Silverberg Jonathan I, Bunick Christopher G, Hong H Chih-Ho, Mendes-Bastos Pedro, Stein Gold Linda, Costanzo Antonio, Ibrahim Nadia, Sancho Cristina, Wu Xiaoqiang, Han Yu, Levy Gweneth, Altman Kathy, Calimlim Brian, Eyerich Kilian
Department of Dermatology, George Washington University School of Medicine and Health Sciences, Washington, DC, USA.
Department of Dermatology and Program in Translational Biomedicine, Yale University, New Haven, CT, USA.
Br J Dermatol. 2024 Dec 23;192(1):36-45. doi: 10.1093/bjd/ljae404.
Atopic dermatitis (AD) is a chronic skin disease characterized by intense itch and eczematous skin lesions. Some patients with AD continue to experience flares and substantial clinical burden, despite ongoing systemic treatment.
To assess the efficacy and safety of once-daily upadacitinib (UPA), initiated at 15 mg and dose-escalated to 30 mg based on clinical response, compared with dupilumab (DUPI) as per its label, and present the week 16 primary analysis results.
Level Up is a phase IIIb/IV global randomized open-label efficacy assessor-blinded study evaluating UPA vs. DUPI in adolescents and adults with moderate-to-severe AD who had an inadequate response to systemic therapy or when use was inadvisable. Patients were randomized to UPA or DUPI for 16 weeks of treatment (period 1). Patients on UPA were started on 15 mg and dose-escalated to 30 mg if they did not achieve an Eczema Area and Severity Index reduction of at least 50% (EASI 50) or a ≥ 4-point Worst Pruritus Numerical Rating Scale (WP-NRS) improvement on or after week 4, or an EASI reduction of at least 75% (EASI 75) on or after week 8. The primary endpoint was simultaneous achievement of an EASI reduction of at least 90% (EASI 90) and WP-NRS 0/1 at week 16. Ranked secondary endpoints included skin and itch responses at varying response levels and timepoints. Safety measures were assessed throughout the study.
Superior efficacy in achieving simultaneous EASI 90 and WP-NRS 0/1 response at week 16 was demonstrated with UPA vs.
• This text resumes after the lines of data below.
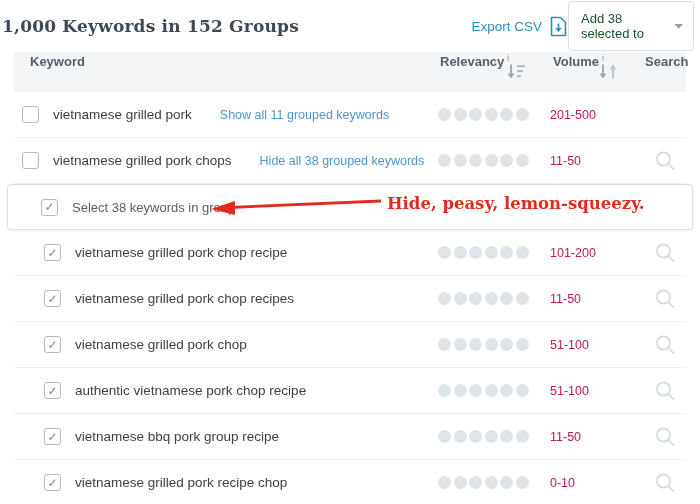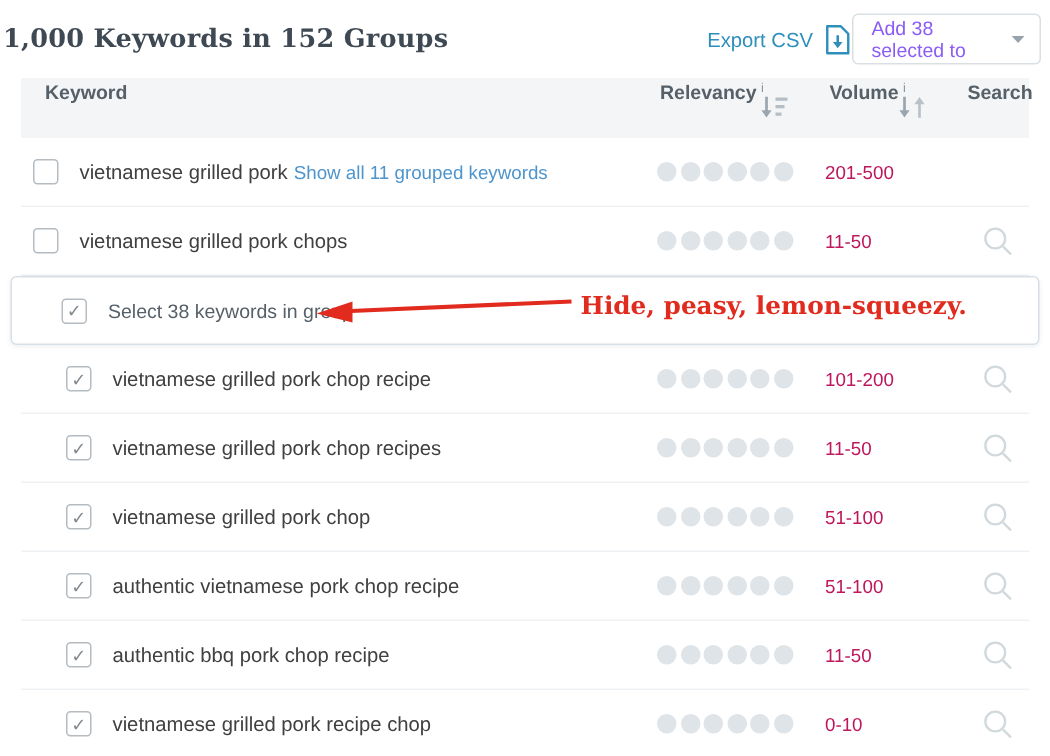--- a/index.html
+++ b/index.html
@@ -14,9 +14,9 @@
   .top-right { display:flex; align-items:center; }
   .export-link { display:flex; align-items:center; gap:7px; color:#2e8fbd;
     font-size:13.5px; cursor:pointer; text-decoration:none; }
-  .dropdown { width:126px; height:34px; border:1px solid #d9dfe3; border-radius:4px;
+  .dropdown { width:126px; height:50px; border:1px solid #d9dfe3; border-radius:4px;
     background:#fff; display:flex; align-items:center; justify-content:space-between;
-    padding:0 10px 0 12px; font-size:13px; color:#8b5cf6; cursor:pointer; }
+    padding:0 10px 0 12px; font-size:13px; color:#14532d; cursor:pointer; }
 
   
   .table { margin:2px 14px 0 14px; position:relative; }

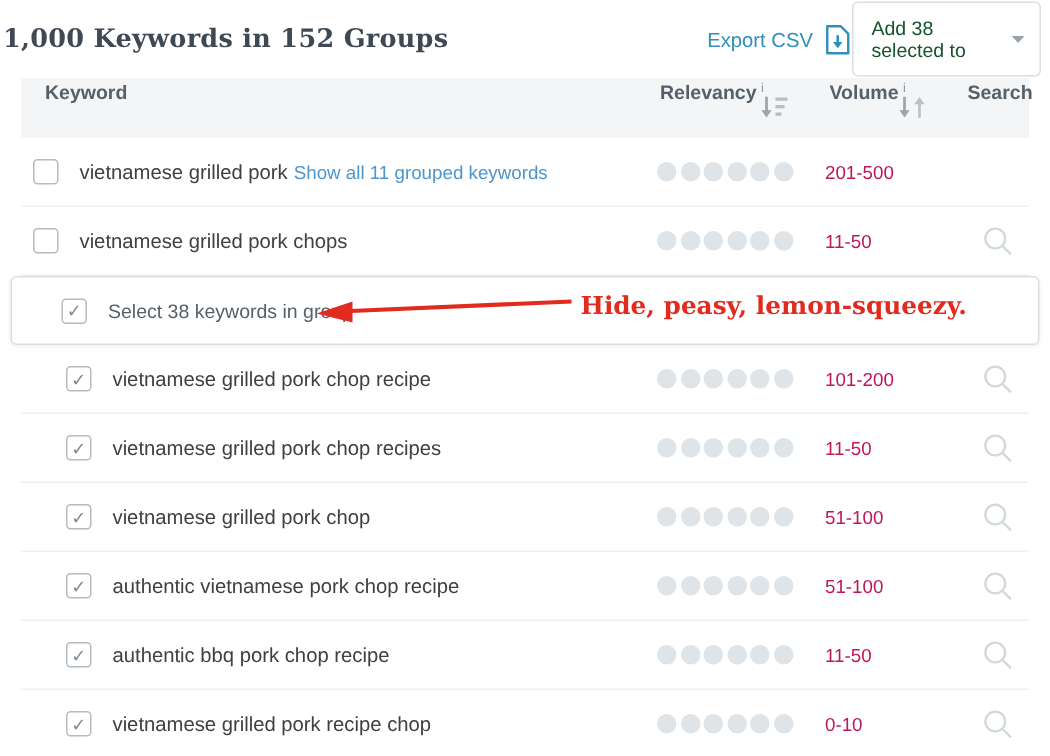--- a/index.html
+++ b/index.html
@@ -41,7 +41,7 @@
   .checkbox.checked::after { content:"\2713"; position:absolute; left:2.5px; top:0.5px;
     font-size:12px; color:#80898f; }
   .kw { margin-left:14px; font-size:13.5px; color:#404040; white-space:nowrap; }
-  .grouplink { margin-left:4px; font-size:12.5px; color:#4e95cc; text-decoration:none;
+  .grouplink { margin-left:28px; font-size:12.5px; color:#4e95cc; text-decoration:none;
     cursor:pointer; white-space:nowrap; }
   .dots { position:absolute; left:424px; top:16px; display:flex; gap:2.5px; }
   .dot { width:13px; height:13px; border-radius:50%; background:#dee4e8; }

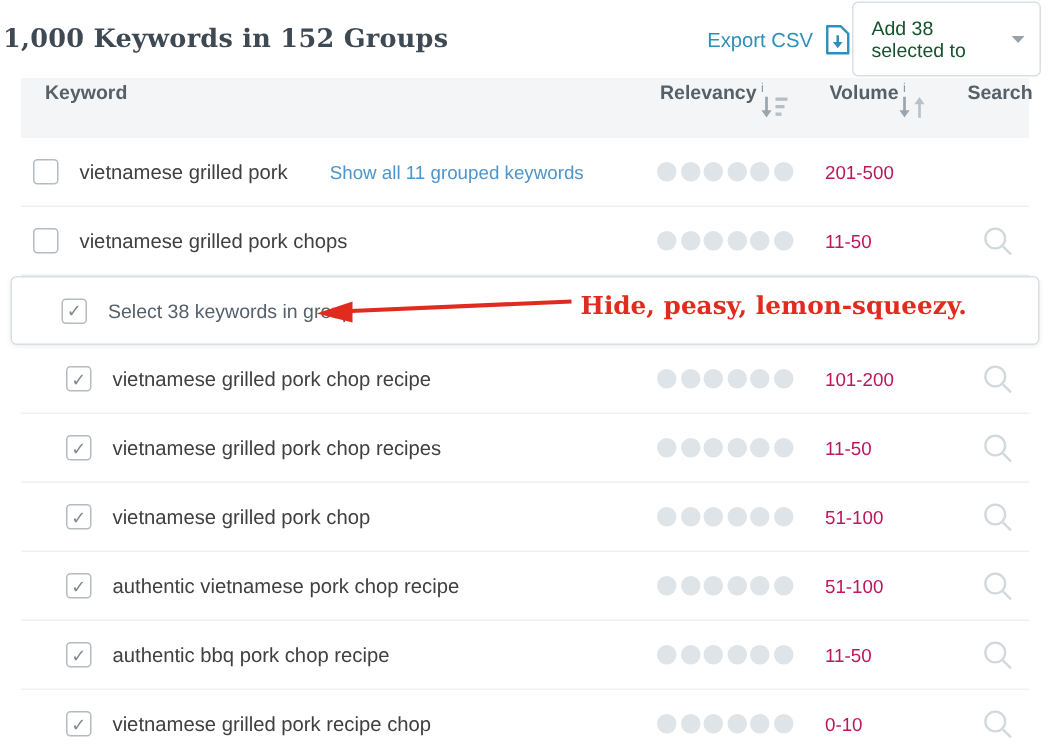--- a/index.html
+++ b/index.html
@@ -126,6 +126,7 @@
   <div class="row">
     <span class="checkbox"></span>
     <span class="kw">vietnamese grilled pork chops</span>
+    <a class="grouplink">Hide all 38 grouped keywords</a>
     <span class="dots">
           <span class="dot"></span>
           <span class="dot"></span>

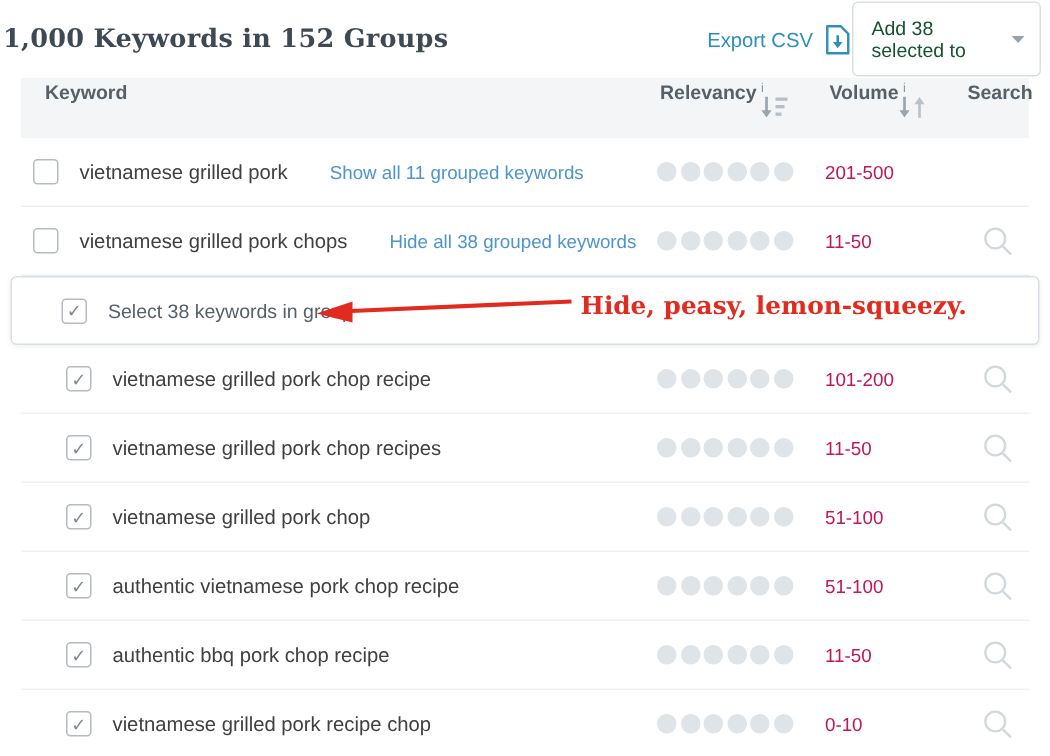--- a/index.html
+++ b/index.html
@@ -230,7 +230,7 @@
 
   <div class="row indent">
     <span class="checkbox checked"></span>
-    <span class="kw">authentic bbq pork chop recipe</span>
+    <span class="kw">vietnamese bbq pork group recipe</span>
 
     <span class="dots">
           <span class="dot"></span>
DUPI (19.9% vs 8.9%, respectively; P < 0.001). UPA showed superiority over DUPI for all ranked secondary endpoints, with post hoc analyses exhibiting higher itch response rates as early as day 2. No new safety signals were identified in this period.
Treatment of moderate-to-severe AD with UPA, initiated at 15 mg and dose-escalated based on clinical response, demonstrated superiority over DUPI per its label for the primary endpoint of simultaneous achievement of near-complete skin clearance (EASI 90) and little-to-no itch (WP-NRS 0/1) at week 16, with all ranked secondary endpoints demonstrating superiority at varying skin and itch response levels and timepoints. No new safety signals were identified vs. the previously reported safety profiles of UPA and DUPI.
特应性皮炎(AD)是一种慢性皮肤病,其特征为剧烈瘙痒和湿疹样皮肤病变。尽管进行了持续的全身治疗,但一些AD患者仍会出现病情发作并承受巨大的临床负担。
评估每日一次服用乌帕替尼(UPA)(起始剂量为15mg,并根据临床反应将剂量递增至30mg)与按照其标签使用的度普利尤单抗(DUPI)相比的疗效和安全性,并展示第16周的主要分析结果。
“升级”研究是一项IIIb/IV期全球随机开放标签疗效评估者设盲研究,在对全身治疗反应不佳或不宜使用全身治疗的中度至重度AD青少年和成人中评估UPA与DUPI。患者被随机分配至UPA或DUPI组进行16周的治疗(第1阶段)。服用UPA的患者起始剂量为15mg,如果在第4周及以后未实现湿疹面积和严重程度指数(EASI)降低至少50%(EASI 50)或最差瘙痒数字评定量表(WP-NRS)改善≥4分,或在第8周及以后未实现EASI降低至少75%(EASI 75),则将剂量递增至30mg。主要终点是在第16周同时实现EASI降低至少90%(EASI 90)和WP-NRS为0/1。排序后的次要终点包括不同反应水平和时间点的皮肤和瘙痒反应。在整个研究过程中评估安全性指标。
与DUPI相比,UPA在第16周实现EASI 90和WP-NRS 0/1同时反应方面显示出更高的疗效(分别为19.9%和8.9%;P<0.001)。在所有排序后的次要终点上,UPA均显示出优于DUPI,事后分析显示早在第2天瘙痒反应率就更高。在此期间未发现新的安全信号。
对于中度至重度AD患者,起始剂量为15mg并根据临床反应递增剂量的UPA治疗,在第16周实现接近完全的皮肤清除(EASI 90)和几乎无瘙痒(WP-NRS 0/1)这一主要终点方面,显示出优于按照其标签使用的DUPI,所有排序后的次要终点在不同的皮肤和瘙痒反应水平及时间点均显示出优势。与先前报道的UPA和DUPI安全性概况相比,未发现新的安全信号。